So at this point, I’m like … either their UI people are ridiculously bad at their jobs, or OverDrive doesn’t want users actually using this feature, very possibly because it doesn’t actually work.
What, I wondered, did librarians think of this change to the book recommendation feature? I asked on Mastodon and got a few to weigh in.
None of them were in favor of the switch. One, Alex, called
it “categorically worse, to the point that it's not actually useful …
I’d rather have us switch completely to our still pretty bad
purchase/ILL [Inter-Library Loan] workflow than use this new system.”
“From the library side, this change is a real downgrade,” responded
Anne, a public librarian in Michigan. She added that the old system,
which connected the recommendations to individual users, allowed
libraries to factor in the number of other requests that same user had
made. “Balancing those requests was an important part of the selection
process,” she said, but the aggregated dump from the “Notify Me”
recommendations hides that information.
I also learned that for libraries in a resource-sharing ‘consortium’
— which seems to be most small and mid-sized public libraries, as well
as some large ones — the new system is functionally useless. It’s no
longer clear which titles were requested by their own patrons, as
opposed to the patrons of another library in the same consortium.
In
order to get that information — which until May was freely available —
each library now has to pay a separate fee for an “Advantage” account.

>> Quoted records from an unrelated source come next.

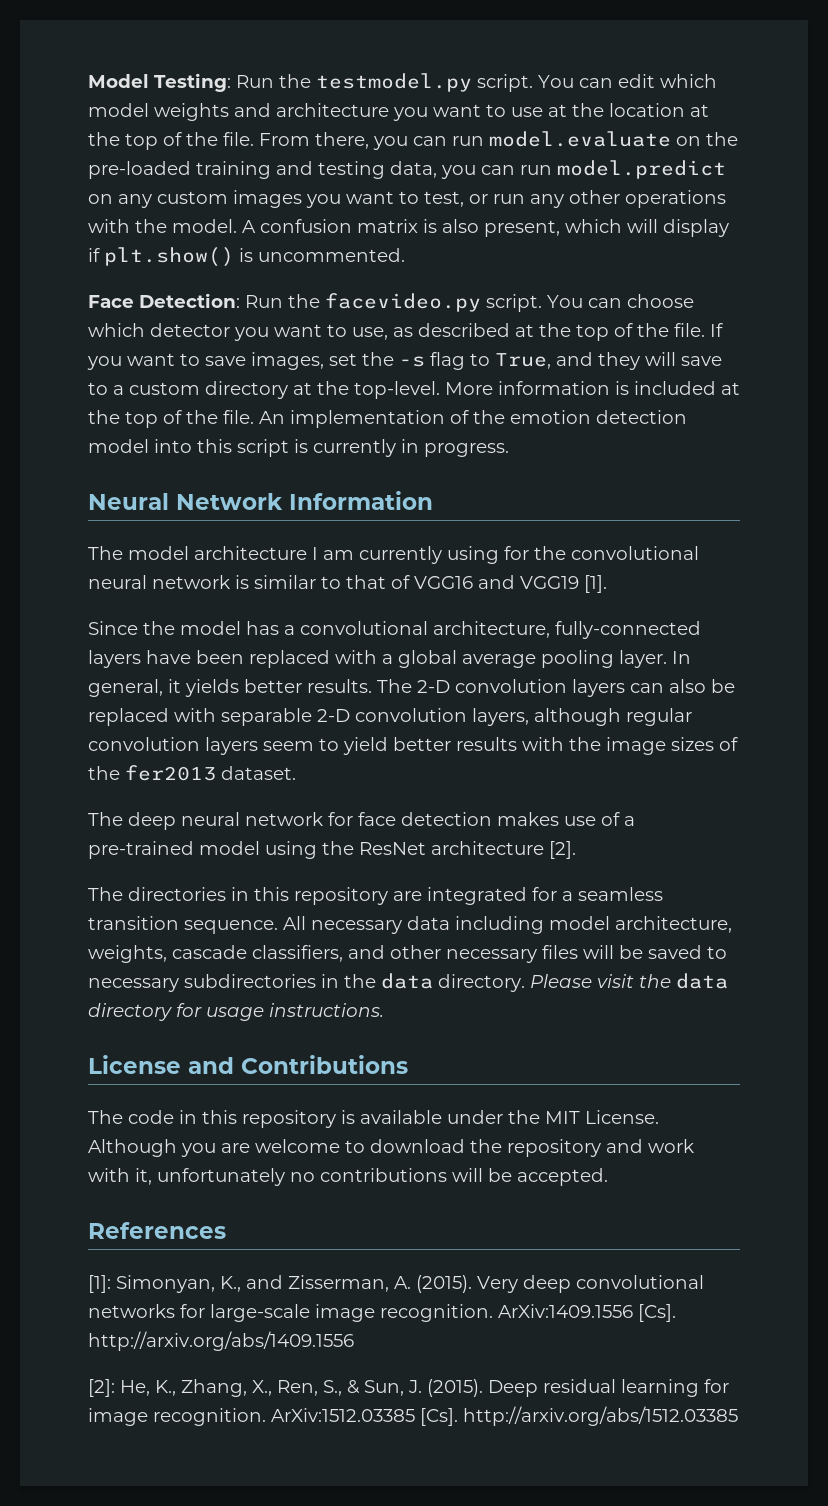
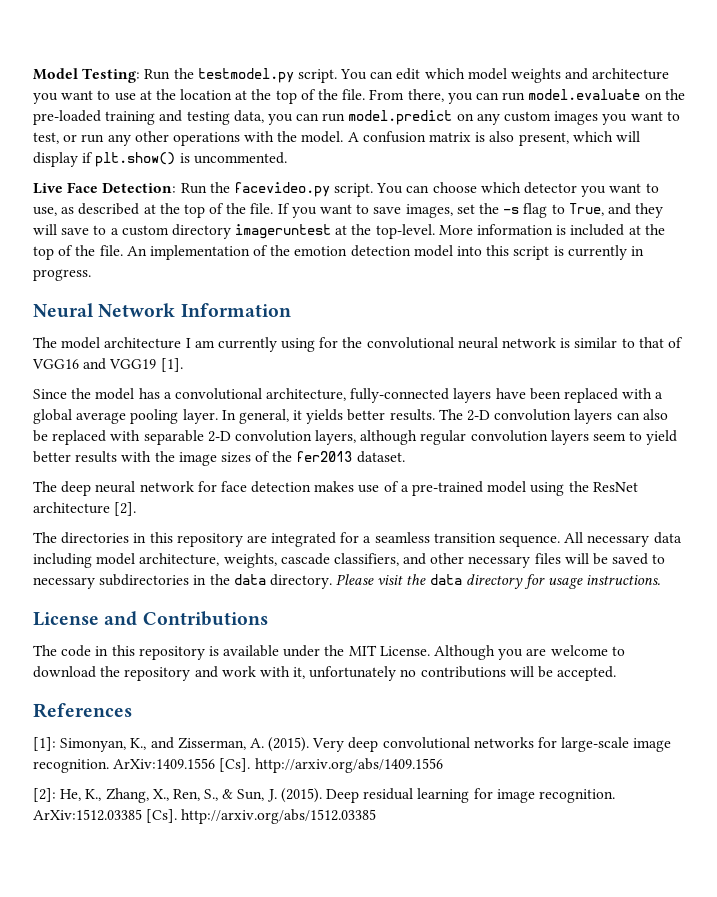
(405, 255) none -> [33,183,63,194] Live
(288, 390) none -> [235,224,332,239] imageruntest

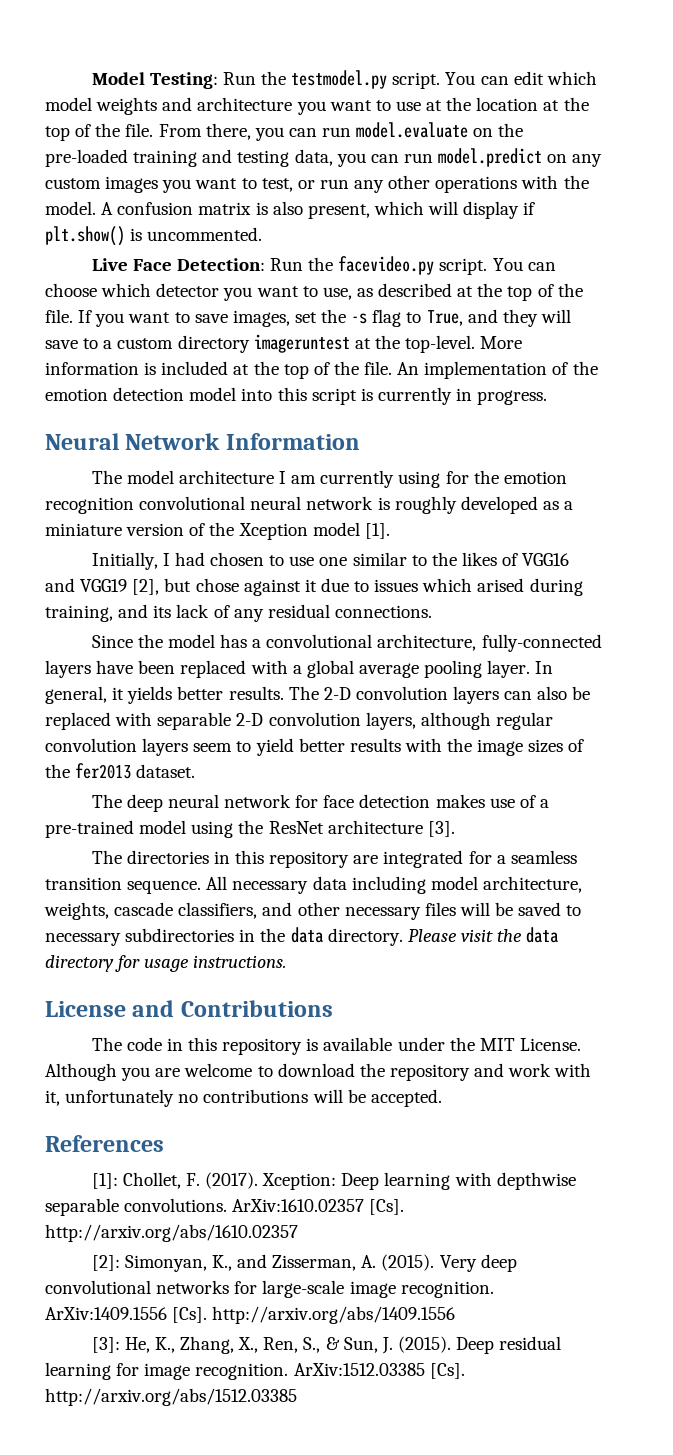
(363, 342) none -> [503,471,567,484] [45,497,134,514] emotion recognition
[574,337,683,348] [32,358,183,372] similar to that of VGG16 and VGG19 [1]. -> [394,496,574,514] [45,522,390,540] [91,552,570,570] [45,578,583,596] [45,604,432,622] roughly developed as a miniature version of the Xception model [1]. // Initially, I had chosen to use one similar to the likes of VGG16 and VGG19 [2], but chose against it due to issues which arised during training, and its lack of any residual connections.
[114,502,137,516] [2]. -> [427,821,455,837] [3].
(56, 744) none -> [122,1172,576,1190] [45,1198,405,1216] [45,1224,298,1242] [91,1255,120,1271] Chollet, F. (2017). Xception: Deep learning with depthwise separable convolutions. ArXiv:1610.02357 [Cs]. http://arxiv.org/abs/1610.02357 // [2]:
[33,788,56,802] [2]: -> [91,1337,120,1353] [3]:

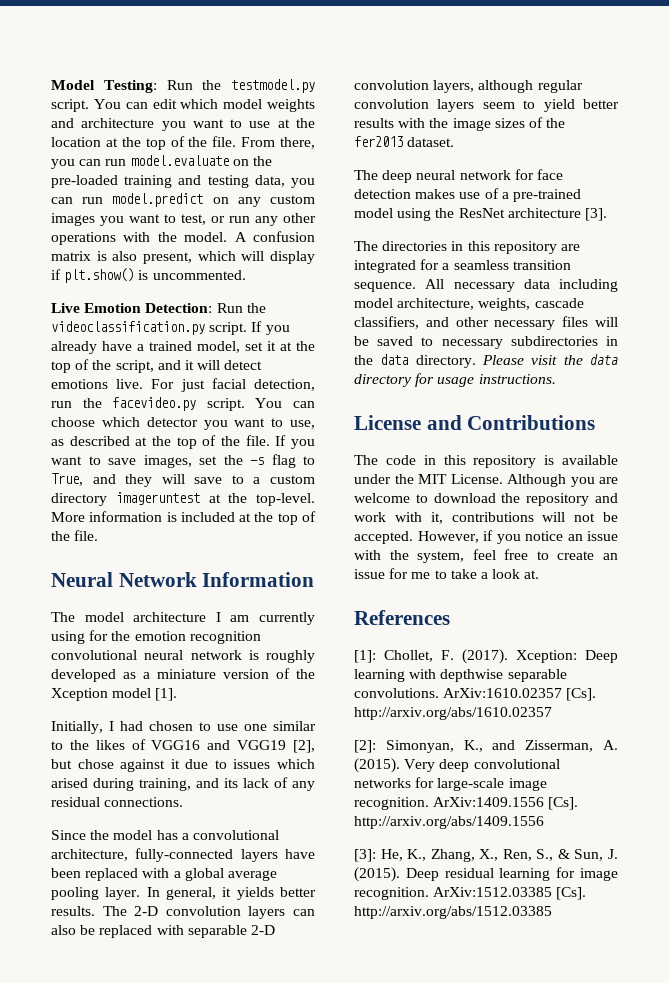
[132,259,172,271] Face -> [84,303,142,313] Emotion
(334, 264) none -> [51,321,290,335] [51,341,315,354] [51,359,263,373] [51,378,315,392] [51,398,102,408] videoclassification.py script. If you already have a trained model, set it at the top of the script, and it will detect emotions live. For just facial detection, run the
[397,361,598,379] [45,387,548,405] An implementation of the emotion detection model into this script is currently in progress. -> (99, 535) none
[65,1089,199,1107] unfortunately no -> (443, 518) none
(343, 1096) none -> [574,513,596,522] not
(442, 1098) none -> [417,530,618,544] [354,549,618,563] [354,568,540,579] However, if you notice an issue with the system, feel free to create an issue for me to take a look at.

And if they then purchase a book and want to share it with their
consortium members, as before? Well, that requires an “Advantage Plus”
account (and presumably a higher fee; OverDrive does not make their
pricing public).
Anne also said that the backend interface in the
former system was easier for libraries to use. “You could have the
system generate a cart automatically, of titles your patrons had
recommended,” showing the number of those requests per title. The
replacement interface, she said, “is much more complicated.” Because
patrons have no way of knowing about these backend changes, Anne worried
that most would assume that “notify me” worked the same as “recommend
to library,” and would end up “annoyed that the library seems to be
ignoring their notify me tags.”
Or, because the purpose of
the ‘notify me’ tag is so obscured and self-contradictory, the confusion
might go the opposite way. Thane, a librarian in Illinois, mentioned
that under the new system, “We’re getting way more notifications for
titles,” but he suspected that was because “people are liberally using
the notify tag without realizing that we’re using it as a signal to
order.” He is also frustrated that he can no longer contact patrons
directly to let them know the library offers the title on a different
platform.
Can’t redirect users to another platform anymore? Gosh, how convenient for OverDrive.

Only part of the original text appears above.